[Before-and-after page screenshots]
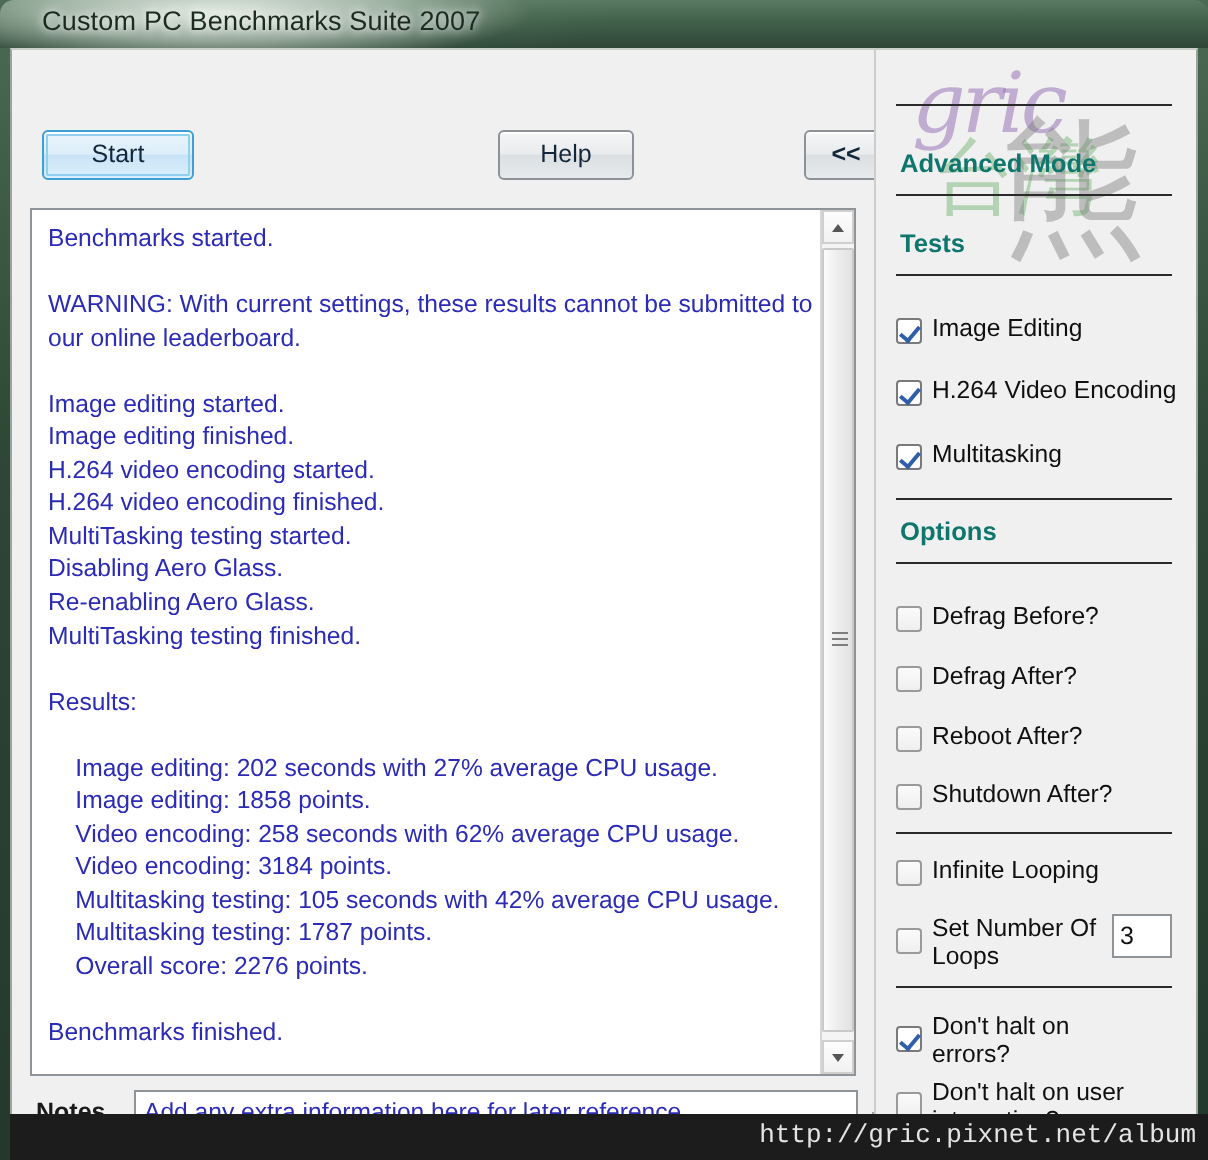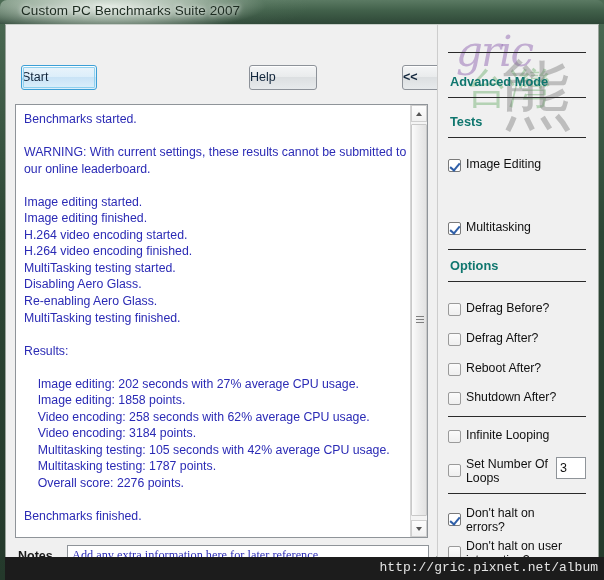--- a/index.html
+++ b/index.html
@@ -71,21 +71,21 @@
     width: 430px; height: 48px;
   }
 
   .btn {
     position: absolute;
     background: linear-gradient(to bottom, #f4f5f6 0%, #e9ebec 48%, #dcdfe1 50%, #e7eaec 100%);
     border: 1px solid #8d9299;
     border-radius: 3px;
     font-size: 12.5px;
     color: #12263c;
-    text-align: left;
+    text-align: center;
     cursor: pointer;
     box-shadow: inset 0 1px 0 rgba(255,255,255,0.85);
     line-height: 1;
     padding: 0;
   }
   #btn-start {
     left: 15px; top: 40px;
     width: 76px; height: 25px;
     background: linear-gradient(to bottom, #eaf4fb 0%, #dceefa 48%, #c9e3f6 50%, #dcf0fb 100%);
     border: 1px solid #3c9fd6;
@@ -173,21 +173,21 @@
     font-size: 12.5px;
     font-weight: bold;
     color: #1a1a1a;
   }
   #notes-input {
     position: absolute;
     left: 52px; top: 0px;
     width: 362px; height: 21px;
     border: 1px solid #8f9499;
     background: #fff;
-    font-family: Liberation Serif, serif;
+    font-family: Liberation Sans, sans-serif;
     font-size: 12.3px;
     color: #2b2bb5;
     padding: 0 4px;
   }
   #notes-input::placeholder { color: #2b2bb5; opacity: 1; }
 
   
   #sidebar {
     position: absolute;
     left: 431px; top: 0;
@@ -390,20 +390,24 @@
       <div class="side-head" style="top:49px">Advanced Mode</div>
       <div class="side-sep" style="top:72px"></div>
 
       <div class="side-head" style="top:89px">Tests</div>
       <div class="side-sep" style="top:112px"></div>
 
       <div class="cb-row" style="top:133px">
         <span class="cb checked"></span>
         <span class="cb-label">Image Editing</span>
       </div>
+      <div class="cb-row" style="top:164px">
+        <span class="cb checked"></span>
+        <span class="cb-label">H.264 Video Encoding</span>
+      </div>
       <div class="cb-row" style="top:196px">
         <span class="cb checked"></span>
         <span class="cb-label">Multitasking</span>
       </div>
 
       <div class="side-sep" style="top:224px"></div>
       <div class="side-head" style="top:233px">Options</div>
       <div class="side-sep" style="top:256px"></div>
 
       <div class="cb-row" style="top:277px">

What the task requires ▸ For each line in the entries that holds "Liberation", return that line.

Result below ▸
-    font-family: Liberation Serif, serif;
+    font-family: Liberation Sans, sans-serif;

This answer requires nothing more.